New research into the opportunities in private assets for wealth management clients has found there is significant interest amongst wealth managers to invest in private assets on behalf of clients, with 80% already doing so. This is seen as a way to bring greater diversification and return potential to their clients’ portfolios. There are barriers though, including operational and regulatory challenges and a lack of appropriate investment vehicles, that are standing in the way of greater allocations.

The research, conducted by the Investment Association and Goji, a provider of regulated platform technology, also focused on the new fund structures that would facilitate investment in private assets, including the new Long-Term Asset Fund (LTAF)*.

The research found that many wealth managers are already making small allocations to private assets, including private equity, real estate and infrastructure, as they seek to provide additional sources of diversification, enhanced performance, and an alternative source of income. There is also significant potential for further growth, as wealth managers are allocating on average only 5% of their total assets under management to private assets and see greater allocations in the future as a way to enhance client outcomes. The majority of wealth managers also believe demand from their clients for private assets will increase.
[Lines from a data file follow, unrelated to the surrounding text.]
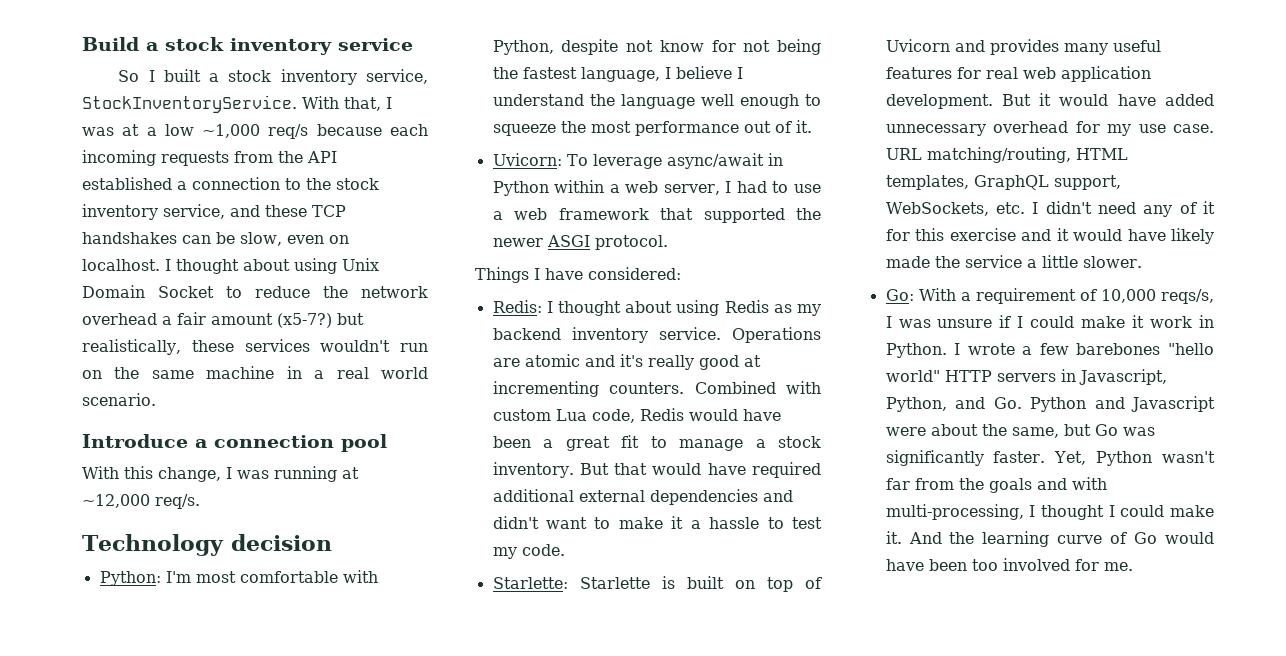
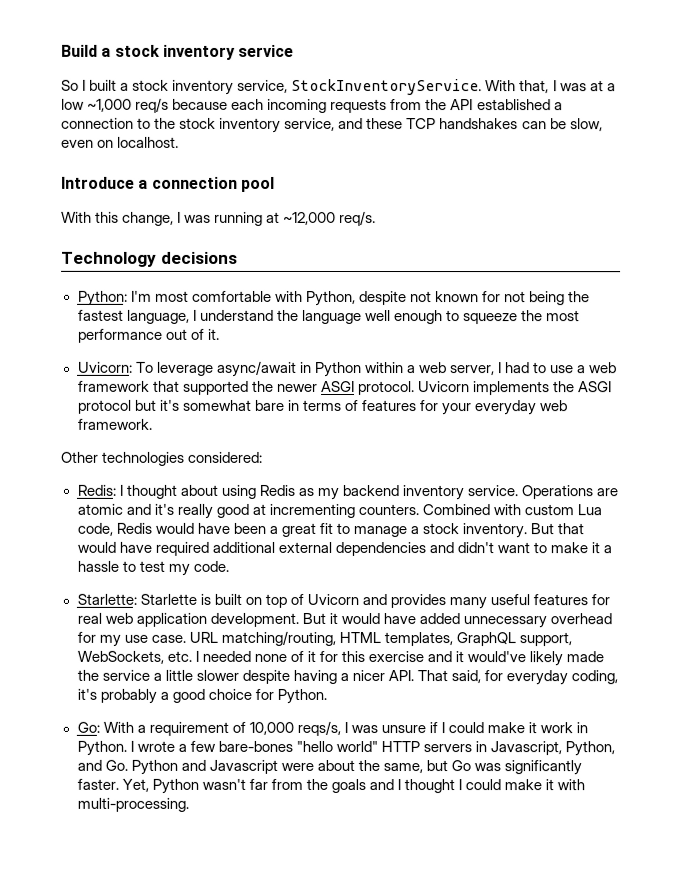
- I thought about using Unix Domain Socket to reduce the network overhead a fair amount (x5-7?) but realistically, these services wouldn't run on the same machine in a real world scenario.
- Technology decision
+ Technology decisions
- Python: I'm most comfortable with Python, despite not know for not being the fastest language, I believe I understand the language well enough to squeeze the most performance out of it.
+ Python: I'm most comfortable with Python, despite not known for not being the fastest language, I understand the language well enough to squeeze the most performance out of it.
- Uvicorn: To leverage async/await in Python within a web server, I had to use a web framework that supported the newer ASGI protocol.
- Things I have considered:
+ Uvicorn: To leverage async/await in Python within a web server, I had to use a web framework that supported the newer ASGI protocol. Uvicorn implements the ASGI protocol but it's somewhat bare in terms of features for your everyday web framework.
+ Other technologies considered:
- URL matching/routing, HTML templates, GraphQL support, WebSockets, etc. I didn't need any of it for this exercise and it would have likely made the service a little slower.
+ URL matching/routing, HTML templates, GraphQL support, WebSockets, etc. I needed none of it for this exercise and it would've likely made the service a little slower despite having a nicer API. That said, for everyday coding, it's probably a good choice for Python.
- I wrote a few barebones "hello world" HTTP servers in Javascript, Python, and Go. Python and Javascript were about the same, but Go was significantly faster.
+ I wrote a few bare-bones "hello world" HTTP servers in Javascript, Python, and Go. Python and Javascript were about the same, but Go was significantly faster.
- Yet, Python wasn't far from the goals and with multi-processing, I thought I could make it. And the learning curve of Go would have been too involved for me.
+ Yet, Python wasn't far from the goals and I thought I could make it with multi-processing.

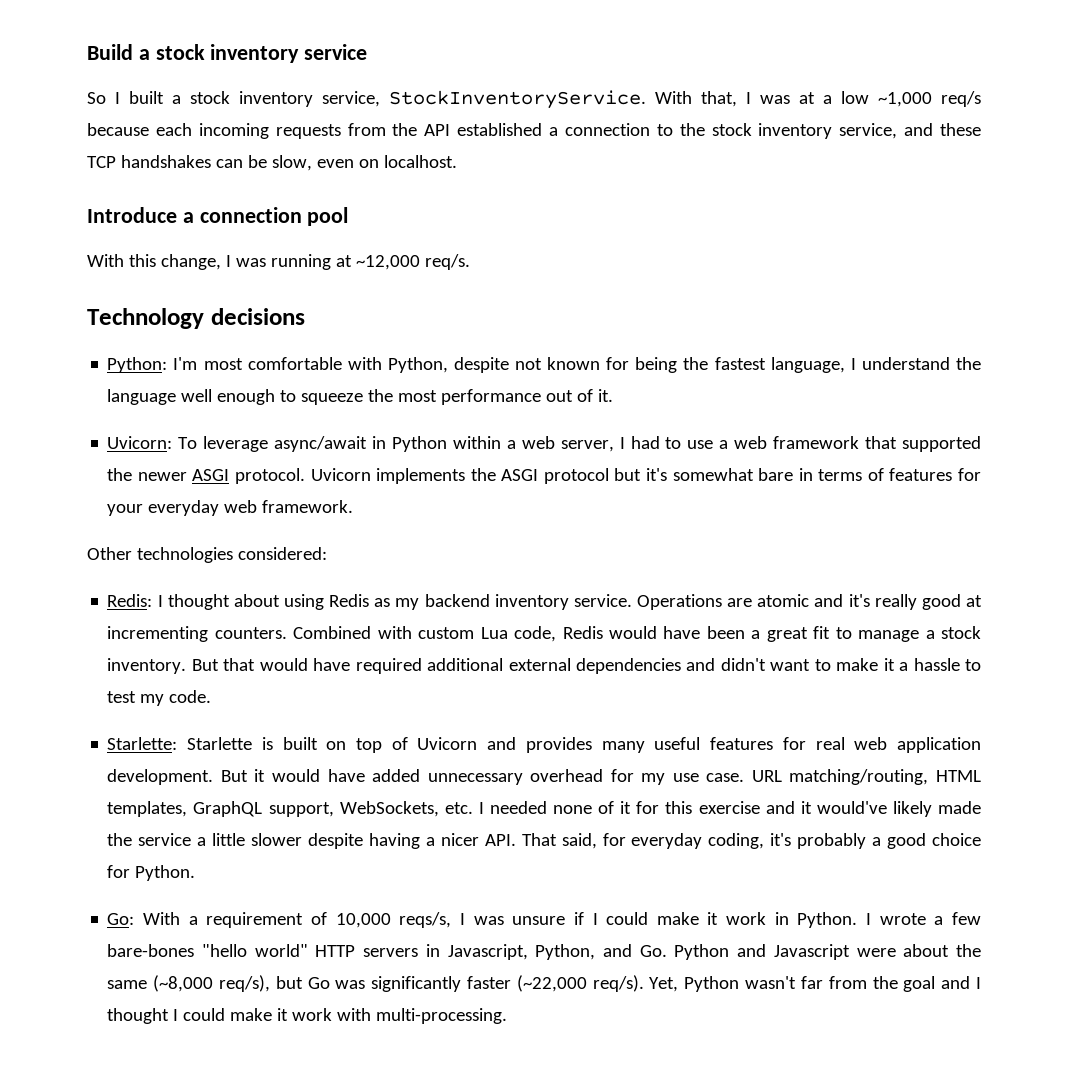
- Python: I'm most comfortable with Python, despite not known for not being the fastest language, I understand the language well enough to squeeze the most performance out of it.
+ Python: I'm most comfortable with Python, despite not known for being the fastest language, I understand the language well enough to squeeze the most performance out of it.
- I wrote a few bare-bones "hello world" HTTP servers in Javascript, Python, and Go. Python and Javascript were about the same, but Go was significantly faster.
+ I wrote a few bare-bones "hello world" HTTP servers in Javascript, Python, and Go. Python and Javascript were about the same (~8,000 req/s), but Go was significantly faster (~22,000 req/s).
- Yet, Python wasn't far from the goals and I thought I could make it with multi-processing.
+ Yet, Python wasn't far from the goal and I thought I could make it work with multi-processing.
However, respondents noted a number of barriers to investing more in private assets, including the availability of appropriate fund vehicles; the regulatory barriers that prevent their sale to all but the most sophisticated and wealthy retail investors; and the higher costs involved with private asset investments. Unsurprisingly, the issue of liquidity expectations on the part of clients also featured strongly.

The LTAF was developed in part to address the lack of appropriate fund vehicles to invest in private assets. 71% of wealth managers surveyed had heard of the LTAF, and around one third said they were likely to invest in a fund such as the LTAF. Given that the fund structure was still being consulted on, and with no LTAF products being available at the time of the research, this is a higher level of awareness than expected. However, given concerns also expressed in the research about the limitations of distribution rules, it remains to be seen how the private wealth market will initially react to the LTAF. The FCA plans further consultation on LTAF distribution in due course.
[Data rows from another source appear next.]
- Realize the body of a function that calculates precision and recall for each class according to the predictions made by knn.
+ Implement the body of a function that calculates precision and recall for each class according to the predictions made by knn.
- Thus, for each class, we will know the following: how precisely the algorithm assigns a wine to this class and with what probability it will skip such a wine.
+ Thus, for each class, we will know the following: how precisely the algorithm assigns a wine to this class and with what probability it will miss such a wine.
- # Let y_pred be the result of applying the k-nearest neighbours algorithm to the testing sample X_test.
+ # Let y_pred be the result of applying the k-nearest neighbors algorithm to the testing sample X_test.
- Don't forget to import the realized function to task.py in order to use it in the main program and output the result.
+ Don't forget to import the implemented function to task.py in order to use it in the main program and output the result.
Jonathan Lipkin, Director, Policy, Strategy and Research at the Investment Association, said: “This research clearly shows that wealth managers are keen to diversify their clients’ portfolios through greater access to private assets. While there are barriers to doing this, the new Long-Term Asset Fund could play an important part in starting to remove those constraints.

“A critical next step will be the evolution of distribution rules which currently remain fairly restrictive. As the first LTAFs come to market, and the FCA consults further, we hope to see more movement on distribution to allow private wealth clients and retail investors to fully benefit from this new fund structure.”
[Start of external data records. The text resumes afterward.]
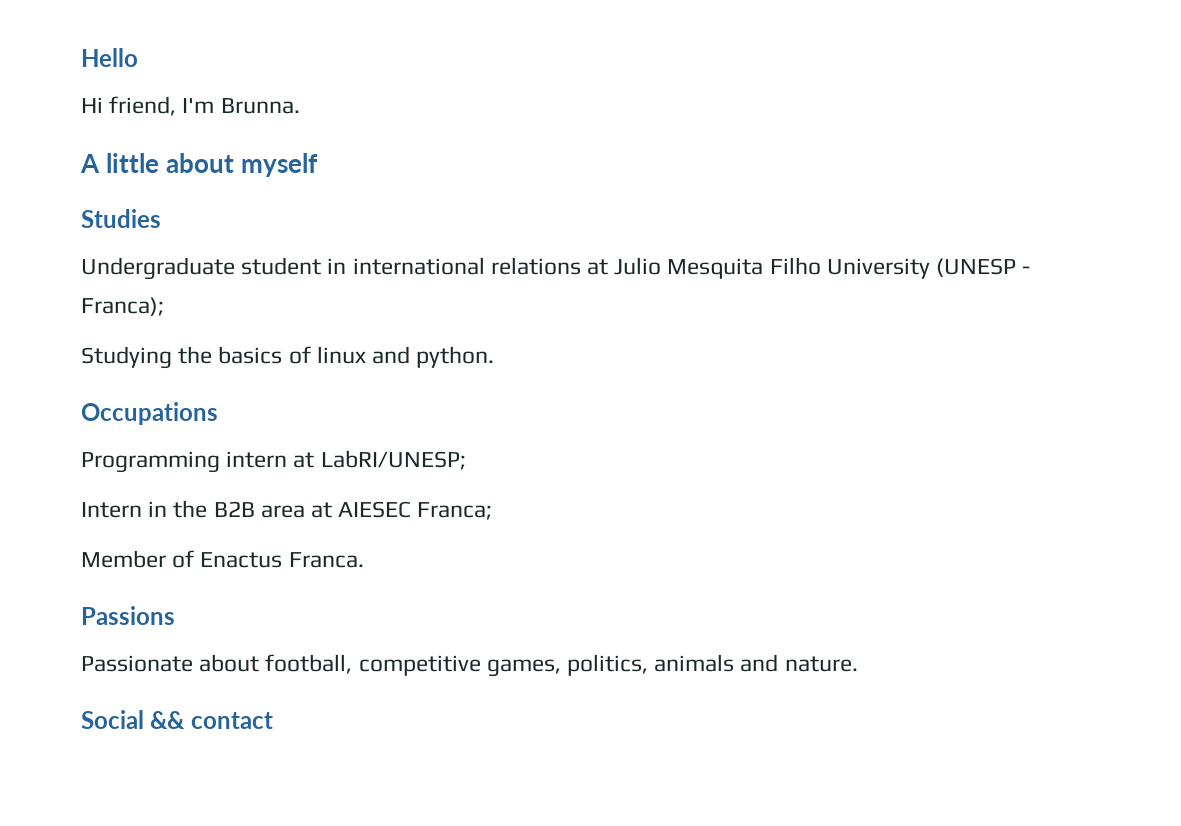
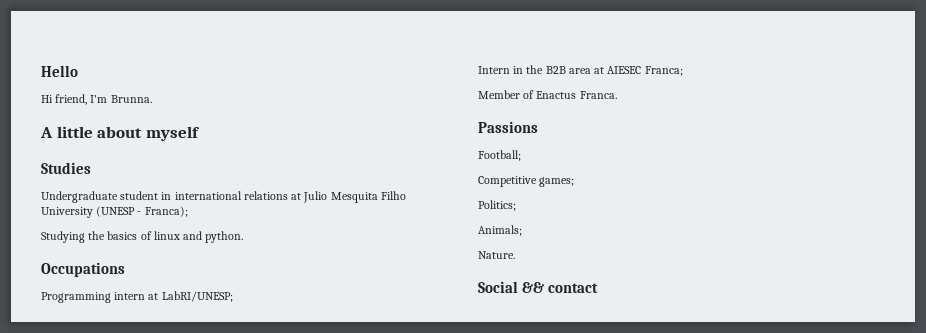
- Passionate about football, competitive games, politics, animals and nature.
+ Football;
+ Competitive games;
+ Politics;
+ Animals;
+ Nature.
David Genn, CEO at Goji, said: “While the LTAF does not necessarily represent a silver bullet for advisors seeking access to private equity, for fund managers who haven’t yet tapped into the high-net-worth market, the LTAF structure could represent a compelling starting point to reach this audience.

“When coupled with innovations that streamline back-office operations and deliver efficiencies that enable distribution at scale, we believe the launch of the LTAF represents an important milestone, as private assets are increasingly made available to a wider and more diverse audience.”